TJ do Rio decreta falência da Oi pela segunda vez; patrimônio negativo é de R$ 22,6 bi

TJ do Rio decreta falência da Oi pela segunda vez; patrimônio negativo é de R$ 22,6 bi

A Primeira Câmara de Direito Privado do Tribunal de Justiça do Rio de Janeiro decretou nesta terça-feira (25) a falência da Oi pela segunda vez. A decisão saiu após a retomada do julgamento de recursos contra a liquidação determinada em 2025, que estava suspensa.

A Oi já havia passado pelo primeiro processo de recuperação judicial entre 2016 e 2022. Diante de novas dívidas, a operadora pediu recuperação novamente no início de 2023. Em novembro de 2025, credores pediram a falência alegando que o plano não era cumprido. Bradesco e Itaú Unibanco recorreram, e a empresa retornou à recuperação judicial. O julgamento começou em junho, foi suspenso por pedido de vista do desembargador Augusto Alves Moreira Junior e, ao ser retomado, resultou na confirmação da quebra.

Os números do processo indicam que o patrimônio líquido negativo do grupo Oi ultrapassa R$ 22,6 bilhões, conforme balanço de março de 2026. A projeção de caixa para o fim de julho de 2026 era de R$ 88,1 milhões, mas em abril o valor já havia caído para R$ 19,6 milhões. A administração judicial tinha alertado que os recursos poderiam acabar até o final de agosto. A empresa reconheceu não ter verba para despesas essenciais.

O último plano de reestruturação envolvia dívida estimada em R$ 44 bilhões. A assembleia de credores aprovou um financiamento de até US$ 655 milhões, com US$ 505 milhões de credores financeiros e US$ 100 milhões a US$ 150 milhões da V.tal, controlada pelo BTG Pactual.

A falta de pagamento provocou a suspensão de serviços prestados à Oi.

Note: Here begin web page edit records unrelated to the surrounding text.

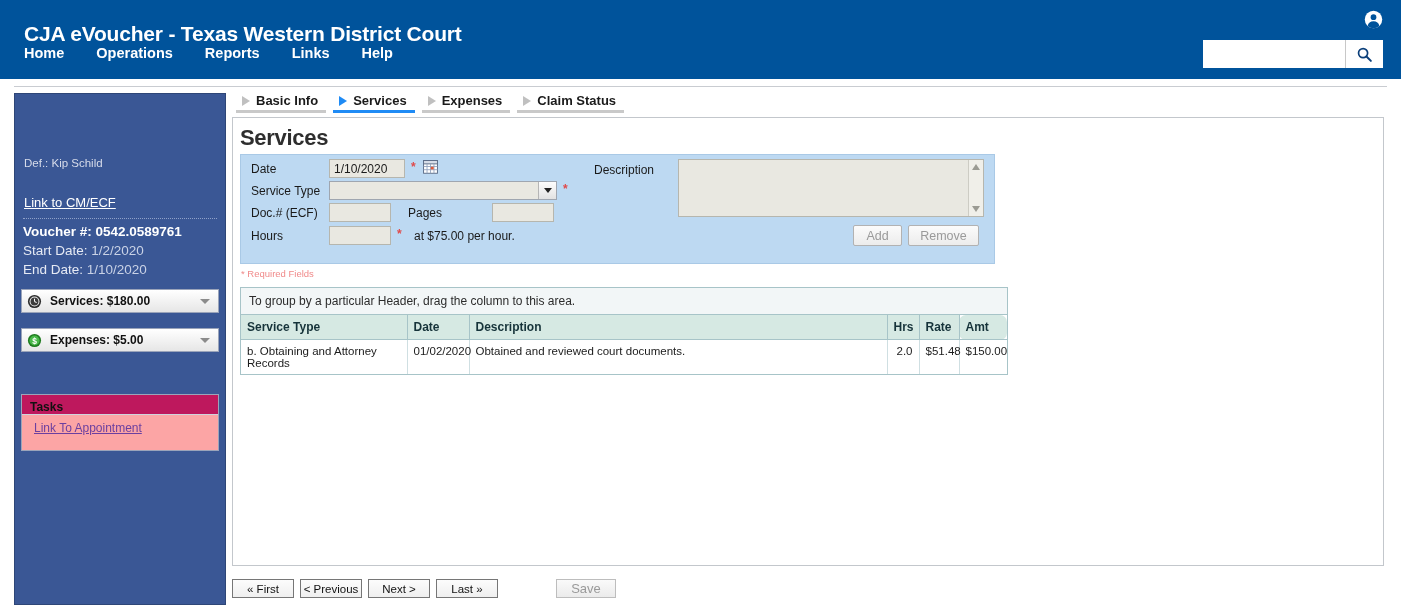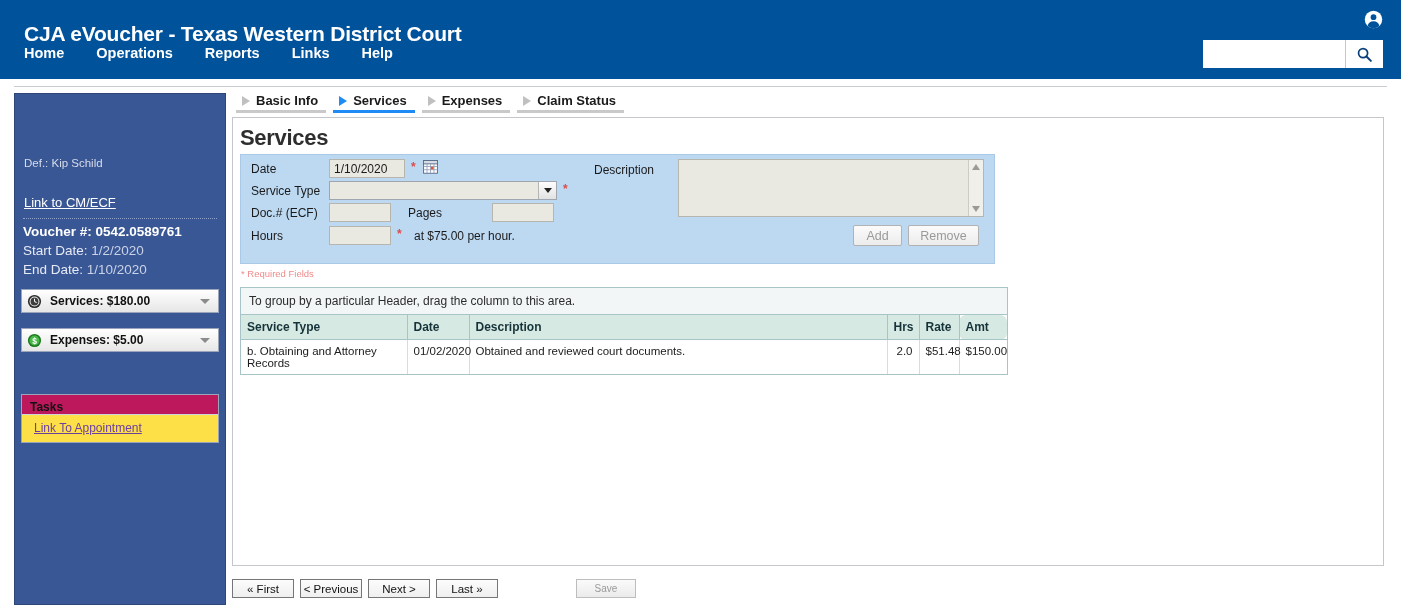--- a/index.html
+++ b/index.html
@@ -231,7 +231,7 @@
     padding: 5px 8px 0 8px;
     border-bottom: 1px solid #cfd4dd;
   }
-  .tasks-body { padding: 5px 8px 7px 12px; background:#fde047;text-decoration:underline; }
+  .tasks-body { padding: 5px 8px 15px 12px; background:#fca5a5;text-decoration:underline; }
   .tasks-body a {
     font-size: 12px;
     color: #6b3fa0;

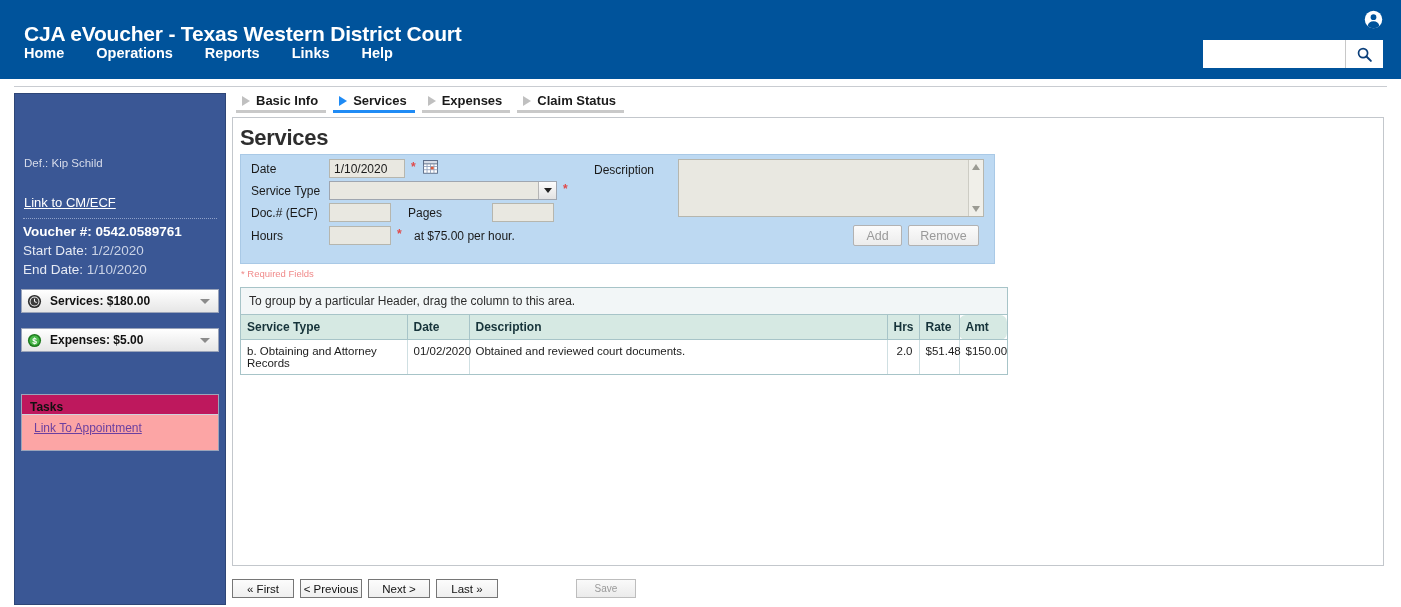--- a/index.html
+++ b/index.html
@@ -465,11 +465,11 @@
   .savebtn {
     width: 60px;
     height: 19px;
-    margin-left: 72px;
+    margin-left: 52px;
     background: linear-gradient(#fafafa,#ebebeb);
     border: 1px solid #bdbdbd;
     font-family: "Liberation Sans", sans-serif;
-    font-size: 10px;
+    font-size: 13px;
     color: #9a9a9a;
     cursor: pointer;
     padding: 0;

Em julho de 2026, a Sitelbra interrompeu conexões de lotéricas da Caixa, sistemas de videomonitoramento na Bahia e em Goiás e lojas da Enel no Ceará. Nava Software, Nava Serviços e Hughes também paralisaram atividades. Uma ordem judicial dada no início deste mês estabeleceu quais serviços essenciais devem ser mantidos.

As tentativas de vender ativos não renderam o suficiente. A Oi Soluções foi a leilão em junho sem receber propostas. A venda da participação de 27,2% na V.tal, avaliada em R$ 4,5 bilhões, segue sem conclusão, e a companhia aguarda R$ 60,1 milhões da alienação da UPI Serviços Telefônicos.

Com a decretação da falência, Bruno Rezende foi nomeado administrador judicial. Ele deverá auxiliar na arrecadação de bens, tratamento de créditos e encerramento das atividades. A Anatel passa a acompanhar os serviços de telecomunicações remanescentes em conjunto com a administração judicial para assegurar continuidade e transição adequada aos usuários. A Oi atualmente atende o mercado corporativo e grandes empresas por meio da Oi Soluções; a assessoria de imprensa não retornou o contato até o momento.

Principais informações

  • TJ do Rio decretou, nesta terça-feira (25), a falência da Oi pela segunda vez.
  • Tribunal retomou julgamento de recursos contra a liquidação de 2025 e confirmou a quebra.
  • Grupo tem patrimônio líquido negativo de R$ 22,6 bilhões e caixa insuficiente para despesas.
  • O último plano de recuperação envolvia dívida de R$ 44 bilhões e novo financiamento de até US$ 655 milhões.
  • Anatel e administração judicial vão acompanhar os serviços de telecomunicações durante o encerramento.